### How to complete this task
Only the pictures are to be left out, and the rest of the entries should be reproduced exactly.

(Before-and-after change data)
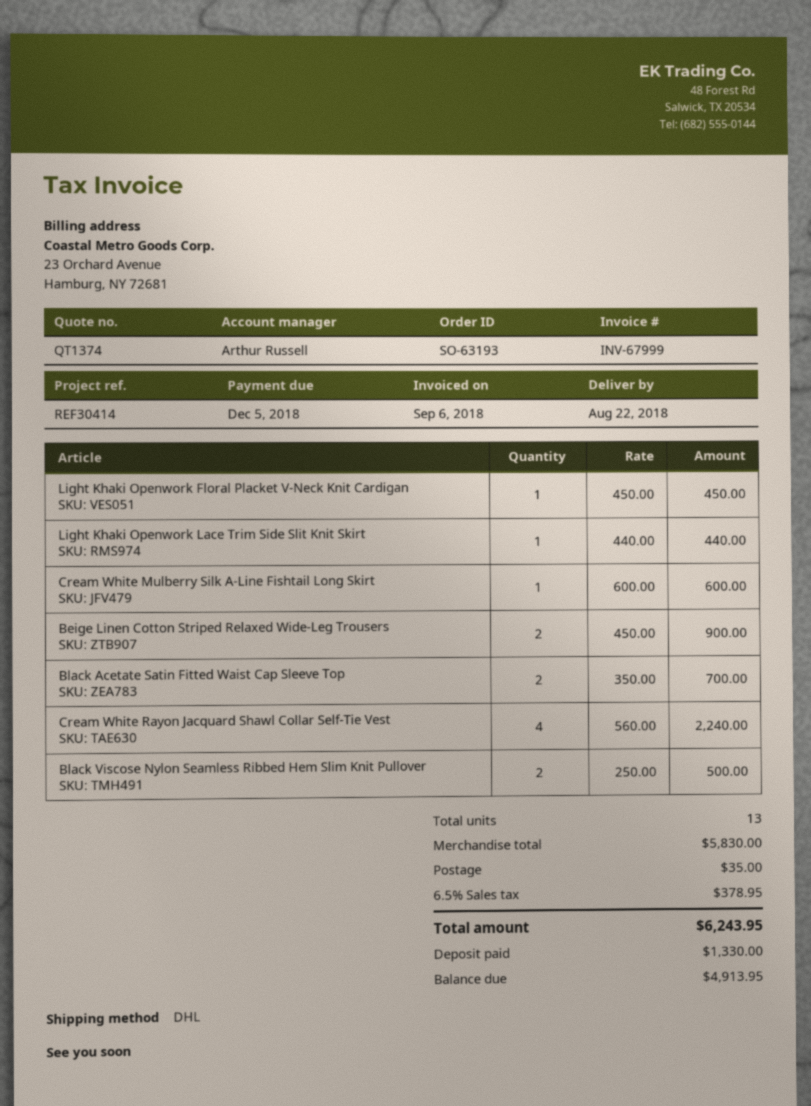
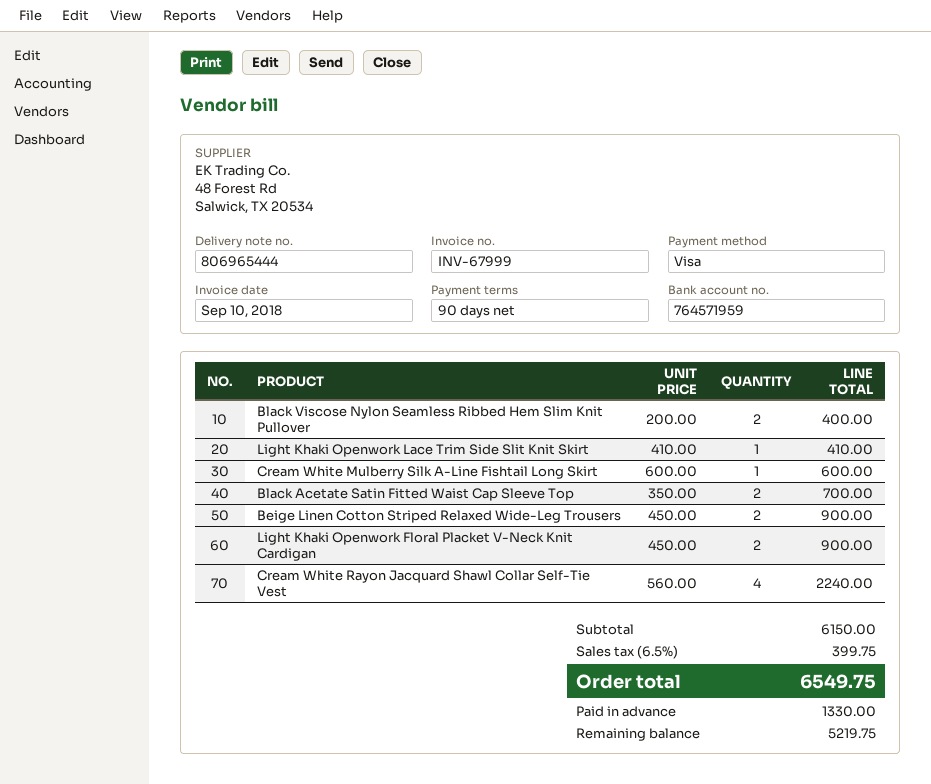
invoice date: 2018-09-06 -> 2018-09-10
Light Khaki Openwork Floral Placket V-Neck Knit Cardigan: 1 x 450.00 = 450.00 -> 2 x 450.00 = 900.00
Light Khaki Openwork Lace Trim Side Slit Knit Skirt: 1 x 440.00 = 440.00 -> 1 x 410.00 = 410.00
Black Viscose Nylon Seamless Ribbed Hem Slim Knit Pullover: 2 x 250.00 = 500.00 -> 2 x 200.00 = 400.00
subtotal: 5830.00 -> 6150.00
shipping: 35.00 -> none
tax: 6.5% = 378.95 -> 6.5% = 399.75
total: 6243.95 -> 6549.75
balance: 4913.95 -> 5219.75

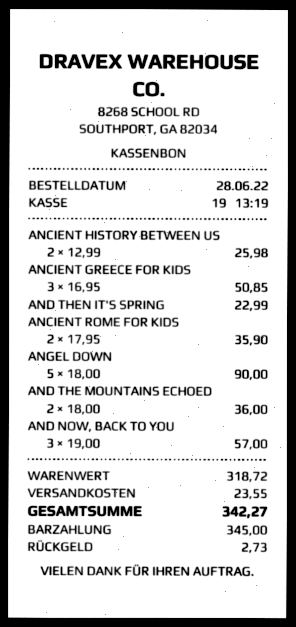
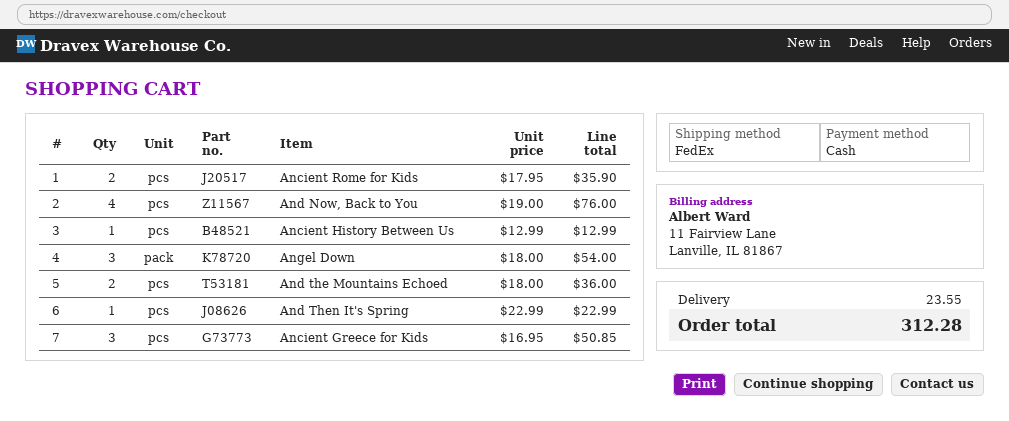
ANCIENT HISTORY BETWEEN US: 2 x 12.99 = 25.98 -> 1 x 12.99 = 12.99
ANGEL DOWN: 5 x 18.00 = 90.00 -> 3 x 18.00 = 54.00
AND NOW, BACK TO YOU: 3 x 19.00 = 57.00 -> 4 x 19.00 = 76.00
total: 342.27 -> 312.28

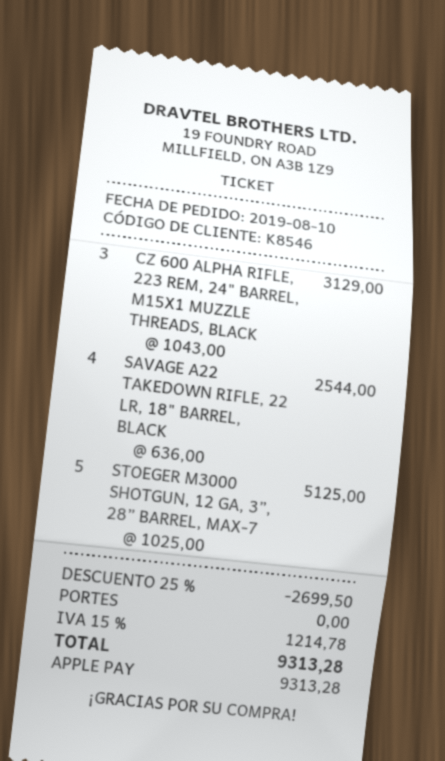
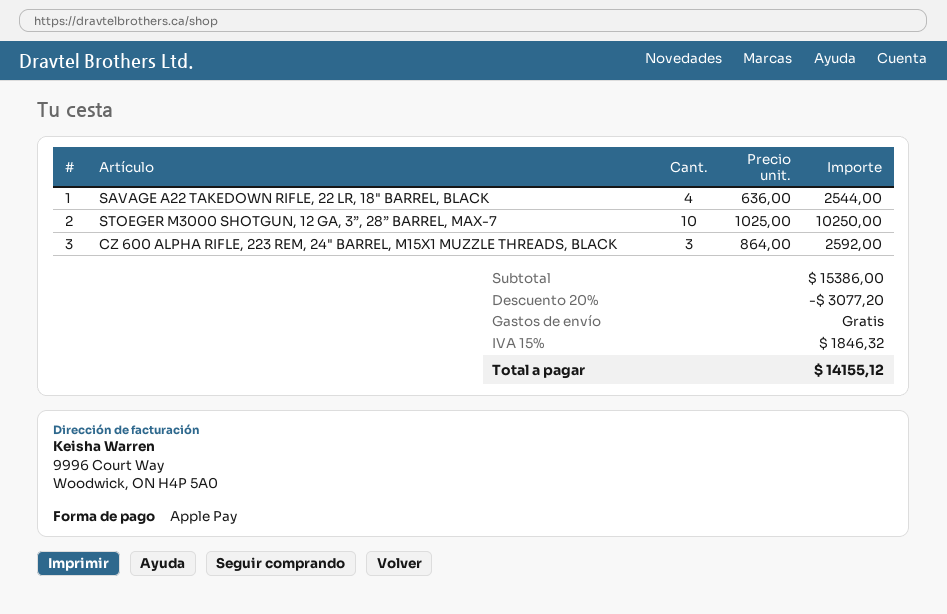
CZ 600 ALPHA RIFLE, 223 REM, 24" BARREL, M15X1 MUZZLE THREADS, BLACK: 3 x 1043.00 = 3129.00 -> 3 x 864.00 = 2592.00
STOEGER M3000 SHOTGUN, 12 GA, 3”, 28” BARREL, MAX-7: 5 x 1025.00 = 5125.00 -> 10 x 1025.00 = 10250.00
discount: 25% = 2699.50 -> 20% = 3077.20
tax: 15% = 1214.78 -> 15% = 1846.32
total: 9313.28 -> 14155.12

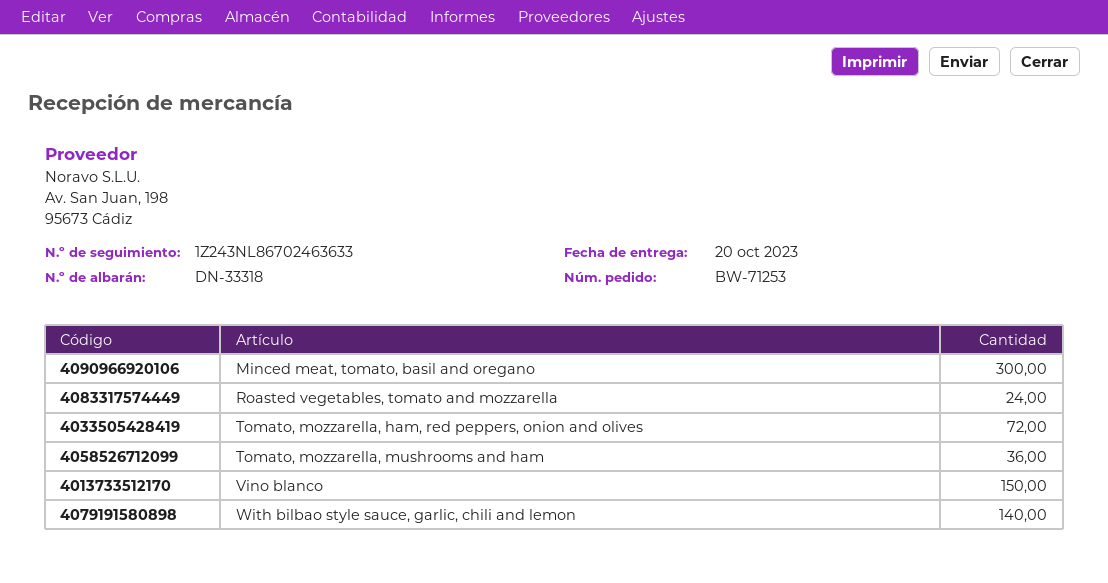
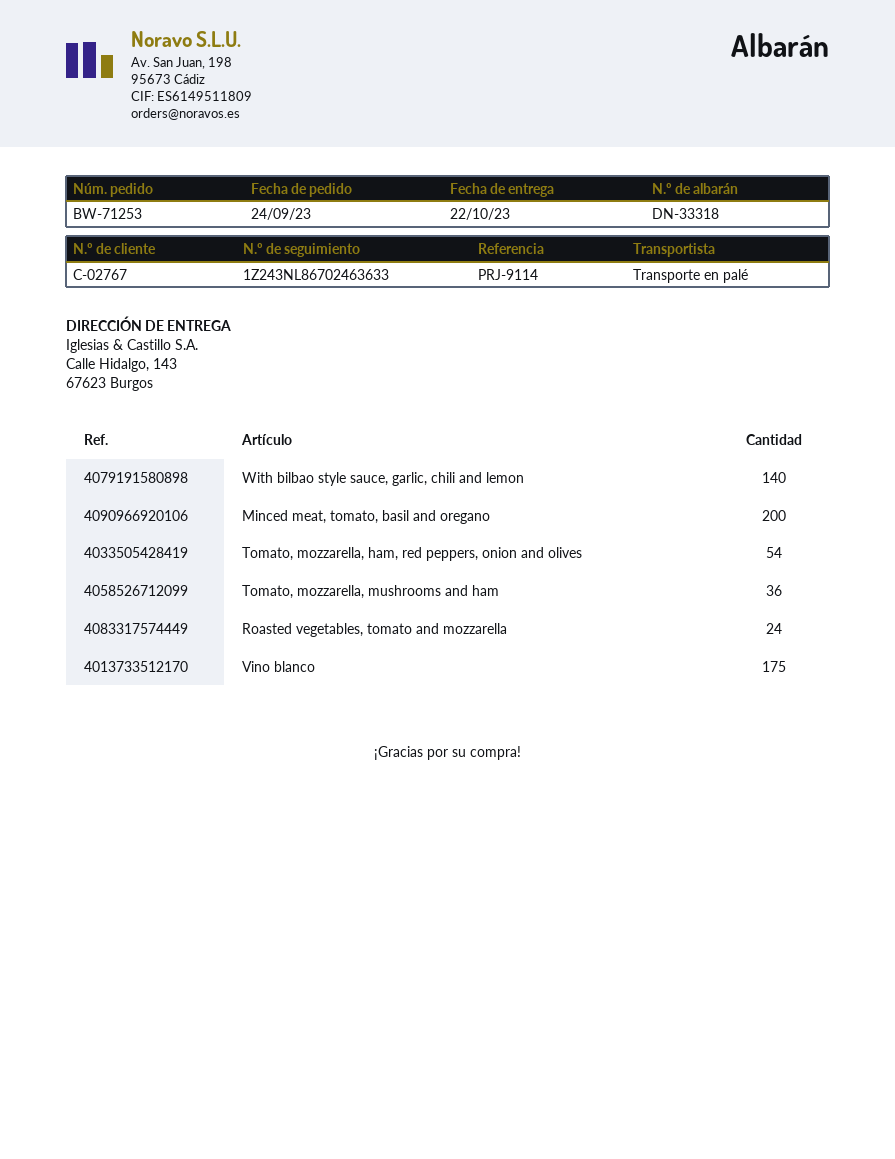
delivery date: 2023-10-20 -> 2023-10-22
Minced meat, tomato, basil and oregano: 300 -> 200
Tomato, mozzarella, ham, red peppers, onion and olives: 72 -> 54
Vino blanco: 150 -> 175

### Response area
invoice date: 2018-09-06 -> 2018-09-10
Light Khaki Openwork Floral Placket V-Neck Knit Cardigan: 1 x 450.00 = 450.00 -> 2 x 450.00 = 900.00
Light Khaki Openwork Lace Trim Side Slit Knit Skirt: 1 x 440.00 = 440.00 -> 1 x 410.00 = 410.00
Black Viscose Nylon Seamless Ribbed Hem Slim Knit Pullover: 2 x 250.00 = 500.00 -> 2 x 200.00 = 400.00
subtotal: 5830.00 -> 6150.00
shipping: 35.00 -> none
tax: 6.5% = 378.95 -> 6.5% = 399.75
total: 6243.95 -> 6549.75
balance: 4913.95 -> 5219.75

ANCIENT HISTORY BETWEEN US: 2 x 12.99 = 25.98 -> 1 x 12.99 = 12.99
ANGEL DOWN: 5 x 18.00 = 90.00 -> 3 x 18.00 = 54.00
AND NOW, BACK TO YOU: 3 x 19.00 = 57.00 -> 4 x 19.00 = 76.00
total: 342.27 -> 312.28

CZ 600 ALPHA RIFLE, 223 REM, 24" BARREL, M15X1 MUZZLE THREADS, BLACK: 3 x 1043.00 = 3129.00 -> 3 x 864.00 = 2592.00
STOEGER M3000 SHOTGUN, 12 GA, 3”, 28” BARREL, MAX-7: 5 x 1025.00 = 5125.00 -> 10 x 1025.00 = 10250.00
discount: 25% = 2699.50 -> 20% = 3077.20
tax: 15% = 1214.78 -> 15% = 1846.32
total: 9313.28 -> 14155.12

delivery date: 2023-10-20 -> 2023-10-22
Minced meat, tomato, basil and oregano: 300 -> 200
Tomato, mozzarella, ham, red peppers, onion and olives: 72 -> 54
Vino blanco: 150 -> 175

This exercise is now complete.